-- Opening Marker --
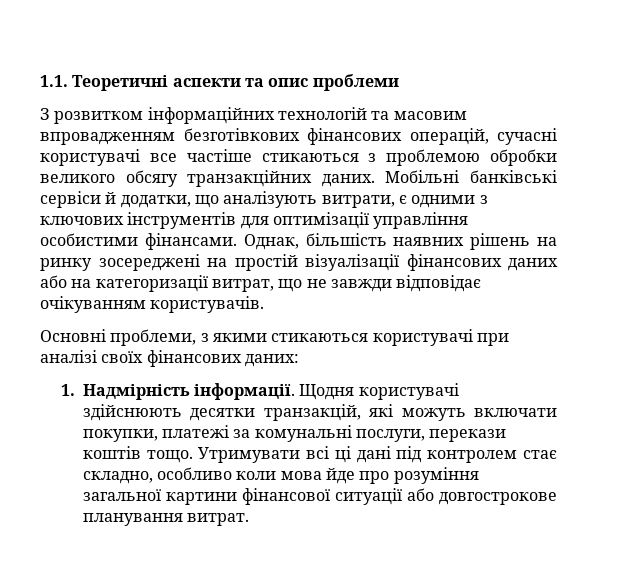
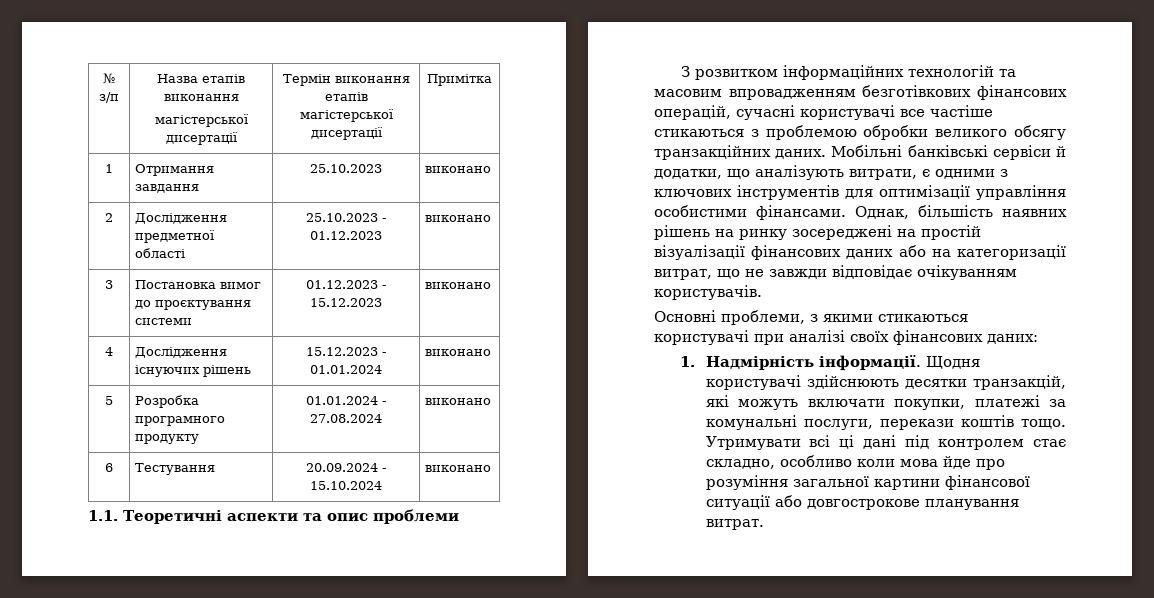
+ № з/п | Назва етапів виконання
+ магістерської дисертації | Термін виконання етапів магістерської дисертації | Примітка
+ 1 | Отримання завдання | 25.10.2023 | виконано
+ 2 | Дослідження предметної області | 25.10.2023 - 01.12.2023 | виконано
+ 3 | Постановка вимог до проєктування системи | 01.12.2023 - 15.12.2023 | виконано
+ 4 | Дослідження існуючих рішень | 15.12.2023 - 01.01.2024 | виконано
+ 5 | Розробка програмного продукту | 01.01.2024 - 27.08.2024 | виконано
+ 6 | Тестування | 20.09.2024 - 15.10.2024 | виконано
-- Closing Marker --
◆ **Task statement**
Above are the records; repeat them all exactly, without the pictures.

◆ **Answer section**
+ № з/п | Назва етапів виконання
+ магістерської дисертації | Термін виконання етапів магістерської дисертації | Примітка
+ 1 | Отримання завдання | 25.10.2023 | виконано
+ 2 | Дослідження предметної області | 25.10.2023 - 01.12.2023 | виконано
+ 3 | Постановка вимог до проєктування системи | 01.12.2023 - 15.12.2023 | виконано
+ 4 | Дослідження існуючих рішень | 15.12.2023 - 01.01.2024 | виконано
+ 5 | Розробка програмного продукту | 01.01.2024 - 27.08.2024 | виконано
+ 6 | Тестування | 20.09.2024 - 15.10.2024 | виконано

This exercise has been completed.